G)    Net Earnings Per Common Share

      Net earnings per common share is shown as both basic and diluted. Basic
      earnings per common share are computed by dividing net income less any
      preferred stock dividends (if applicable) by the weighted average number
      of shares of common stock outstanding. Diluted earnings per common share
      are computed by dividing net income less any preferred stock dividends (if
      applicable) by the weighted average number of shares of common stock
      outstanding plus dilutive potential common shares.

H)    Warrants for Funding Activities

      To date, the Company has issued the following warrants: 5,033,334 Class A;
      5,033,334 Class B; 1,050,000 Class C; 1,050,000 $.05; 1,375,000 $.50; and
      425,000 $5.00. Certain of these warrants were issued to individuals and
      trusts for their assistance in the fundraising activities.

I)    Deferred Financing Fees

      The deferred financing fees originated as a financing charge on a
      non-interest bearing notes payable in the amount of $375,000. During
      November 1996, the financing fees were expensed.

J)    Advertising and Promotion

      All advertising related costs are expensed as incurred. The Company does
      not incur any cost for direct-response advertising. For the nine months
      ended May 31, 1998 and 1997, the Company had expensed $172,431 and
      $160,499 respectively.

K)    Reclassification

      The Company has reclassified certain costs and expenses for the three and
      nine months ended May 31, 1997 to facilitate comparison to the three and
      nine months ended May 31, 1998.


NOTE 2 - NOTES Payable:


      At May 31, 1998 the Company borrowed from a corporation $24,500. This
      unsecured note to an insurance company bears interest at 9.6% and is due
      $2,121.76 monthly until January 1999.

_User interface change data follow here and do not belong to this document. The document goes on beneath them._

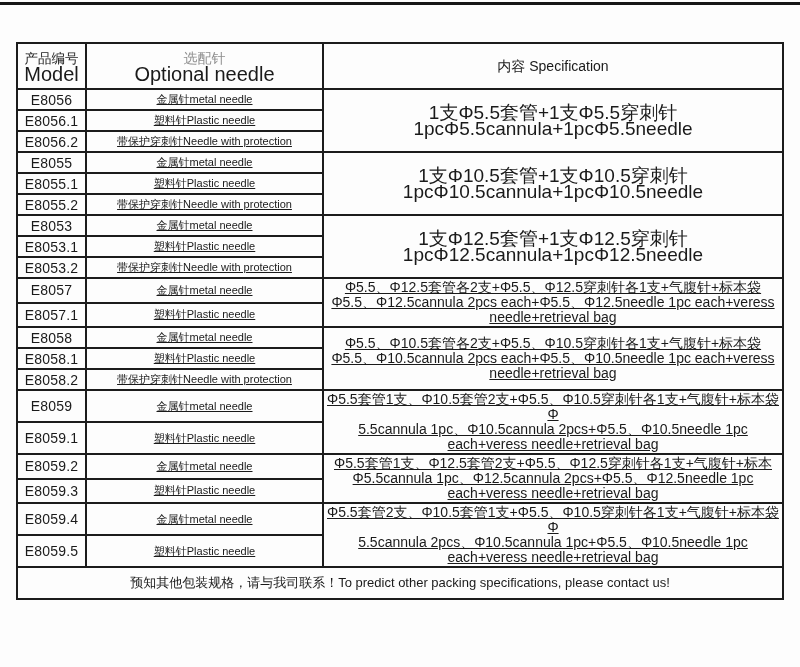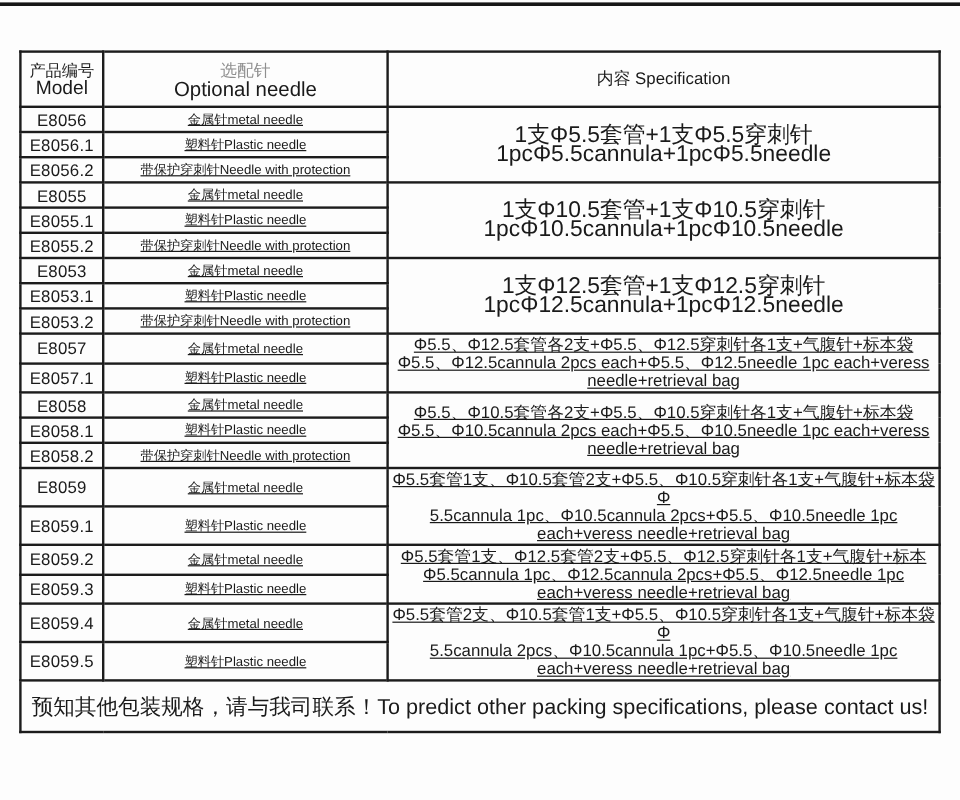--- a/index.html
+++ b/index.html
@@ -31,38 +31,38 @@
     vertical-align: middle;
     padding: 1px 2px;
     font-weight: normal;
   }
   col.c-model  { width: 69px; }
   col.c-needle { width: 237px; }
   col.c-spec   { width: 460px; }
   tr.header-row th { height: 46px; margin-left: 31px; }
   .hdr-zh { font-size: 14px; display: block; line-height: 16px; }
   .hdr-zh.faded { color: #8f8f8f; }
-  .hdr-en { font-size: 17px; display: block; line-height: 17px; }
+  .hdr-en { font-size: 20px; display: block; line-height: 17px; }
   .hdr-model-zh { font-size: 13.5px; display: block; line-height: 15px; }
-  .hdr-model-en { font-size: 16px; display: block; line-height: 16px; }
+  .hdr-model-en { font-size: 20px; display: block; line-height: 16px; }
   .hdr-spec { font-size: 14px; }
   tr.body-row td { height: 21px; }
   td.model-cell {
     font-size: 14px;
     font-weight: 600;
     letter-spacing: 0.2px;
   }
   td.needle-cell { font-size: 11px; text-decoration: underline; }
   td.spec-cell { font-size: 19px; line-height: 16px; }
   td.spec-cell.small { font-size: 14px; line-height: 15px; text-decoration: underline; }
   td.footer-cell {
-    height: 43px;
+    height: 32px;
     text-align: left;
     padding-left: 10px;
-    font-size: 18px;
+    font-size: 13px;
     font-weight: bold;
   }
 </style>
 </head>
 <body>
 
 <div class="top-line"></div>
 
 <div class="doc-wrap">
   <table class="spec-table">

                                     -8-
<PAGE>
NOTE 3 - CAPITAL LEASE OBLIGATIONS:
                                                       MAY 31
                                                    1998      1997
                                                  -------   -------
             Equipment lease with Compix
             bearing interest at 15%, payable in
             monthly installments of $624; due
             July 1998 .........................   $  617   $ 8,016

             Equipment lease with Associates
             Capital bearing interest at 7%,
             payable in monthly installments
             of $1,177; due September 1998 .....    6,541    17,966

             Equipment lease with IKON Office
             Solutions bearing interest at 18%
             payable in monthly installments of
             $105; due March, 2000 .............    1,951     2,276
                                                  -------   -------
                Total obligations ..............    9,109    45,392
                Less current portion of
                   lease obligations ...........    8,628    34,851
                Total long - term capital
                   lease obligations ...........   $  481   $10,541
                                                  =======   =======

      The capitalized lease obligations are collateralized by the related
      equipment acquired with a net book value of approximately $ 36,925. The
      future minimum lease payments under the capital leases at May 31, 1998 are
      $8,256 of which $1,219 represents interest.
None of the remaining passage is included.